Why Take This eLearning Course?
A strong understanding of attachment helps early years practitioners respond more thoughtfully to children’s behaviour, emotions and relationships. It supports a calmer, more consistent approach to care and helps staff create environments where children feel safe, known and able to take part. It also strengthens partnership working with families and helps practitioners know when additional support may be needed.
This free course will help you to:
- Understand what attachment is and why early relationships matter for development.
- Recognise key attachment terms such as bond, attachment, secure base and safe haven.
- Explore the everyday factors that support attachment in early years settings.
- Understand what secure attachment may look like in practice.
- Recognise common insecure patterns and how they may present in settings.
- Learn why behaviour may vary between home and nursery.
- Understand how attachment develops through repeated caregiving experiences.
- Recognise common separation and reunion responses, including separation anxiety.
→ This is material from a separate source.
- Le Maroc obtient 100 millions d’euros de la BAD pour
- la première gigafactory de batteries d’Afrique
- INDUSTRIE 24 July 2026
- Explore how routines, transitions and staff changes can affect felt security.
- Understand the role of the key person in supporting children and families.
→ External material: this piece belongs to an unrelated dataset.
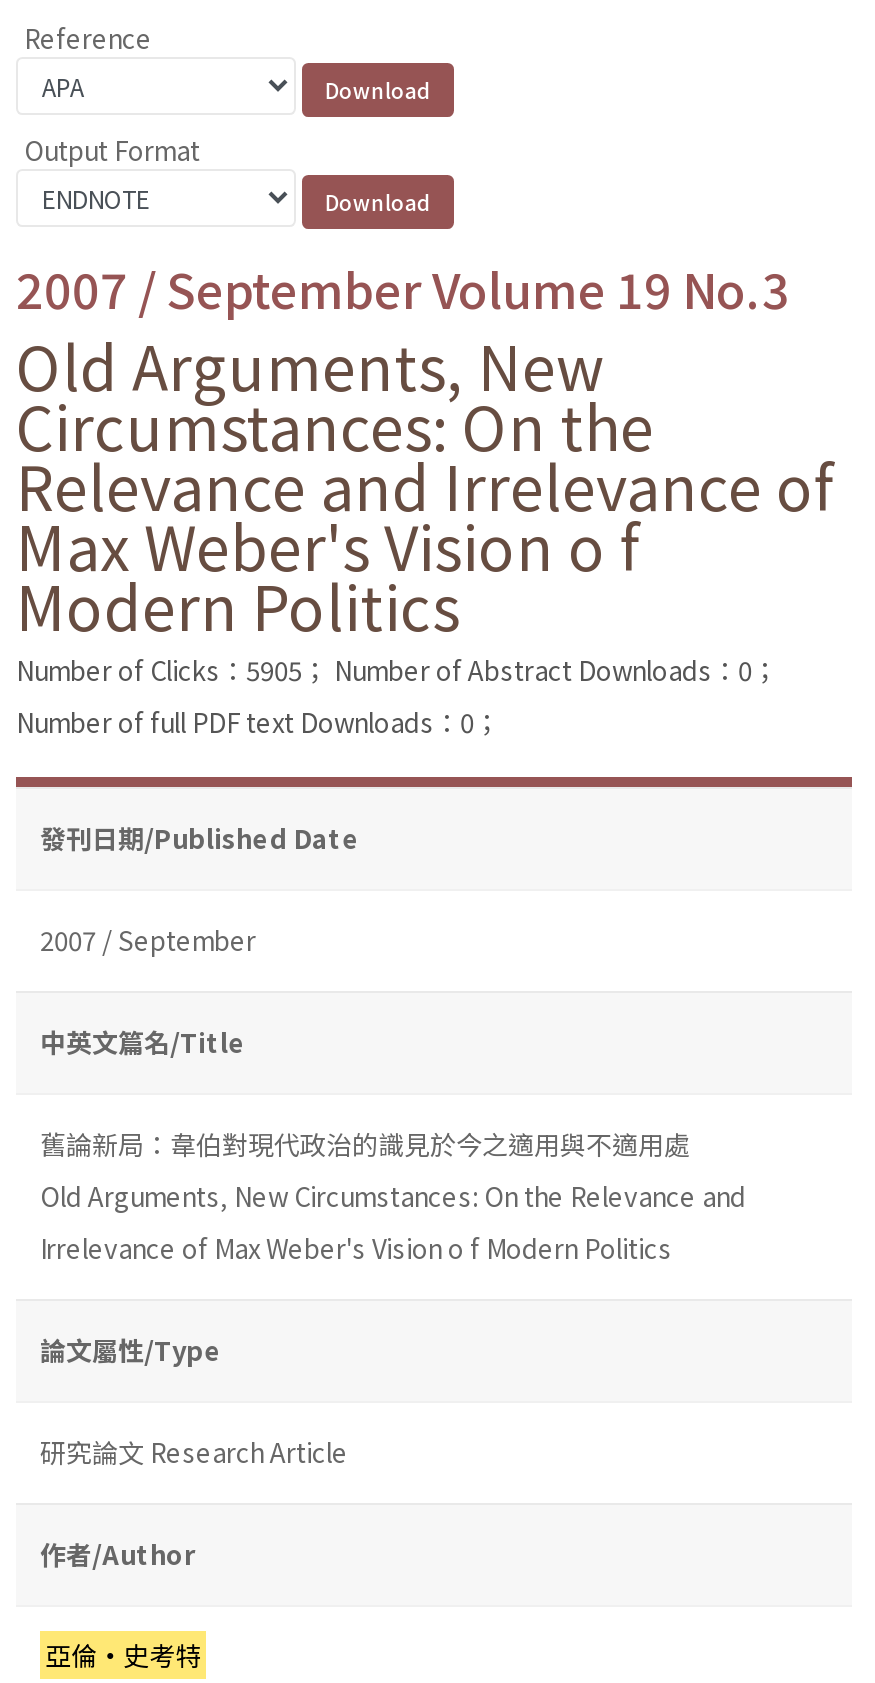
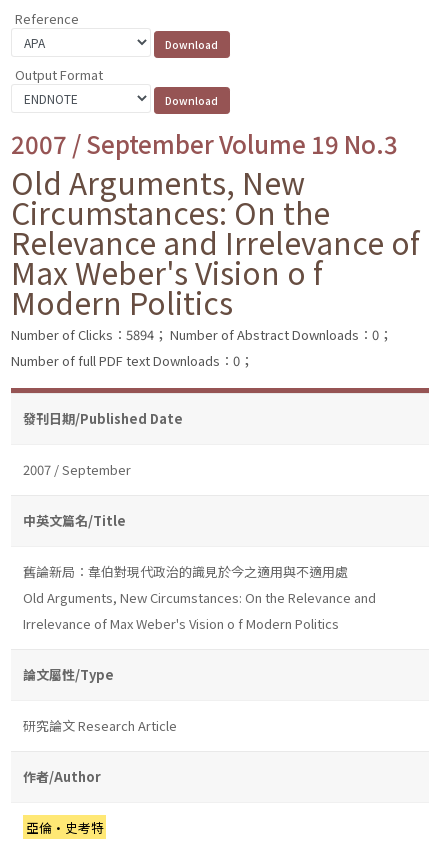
- Number of Clicks：5905； Number of Abstract Downloads：0；
+ Number of Clicks：5894； Number of Abstract Downloads：0；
- Learn about attachment-supportive practices such as warm welcome, co-regulation and predictable comfort.
- Explore emotionally-attuned care during routines such as nappy changing, meals, sleep and toileting.
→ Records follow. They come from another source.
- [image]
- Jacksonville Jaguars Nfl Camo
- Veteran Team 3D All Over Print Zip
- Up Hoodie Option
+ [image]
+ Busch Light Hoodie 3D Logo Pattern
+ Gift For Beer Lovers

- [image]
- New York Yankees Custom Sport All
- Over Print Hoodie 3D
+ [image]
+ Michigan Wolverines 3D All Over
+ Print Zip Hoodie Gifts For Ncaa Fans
- Identify risk and protective factors linked to attachment difficulties.
- Gain an introductory understanding of how trauma or adversity can affect regulation and relationships.
- Learn how to respond without labelling through observation, curiosity, consistency and calm boundaries.
- Understand co-regulation and secure base strategies in play and learning.
- Recognise common triggers in settings and how to adapt support.
- Use practical language to coach feelings and repair ruptures.
- Strengthen partnership working and sensitive information-sharing with families.
- Know when and how to seek further support through the SENCO, DSL or other services.
- Understand professional boundaries, reflective practice and the importance of staff wellbeing.
Learning Outcomes
By the end of this course, you will be able to:
- Define attachment and describe why early relationships matter for development.
- Identify key terms including bond, attachment, secure base and safe haven.
- Outline common early years factors that support attachment.
- Describe secure attachment and give examples of typical behaviours in settings.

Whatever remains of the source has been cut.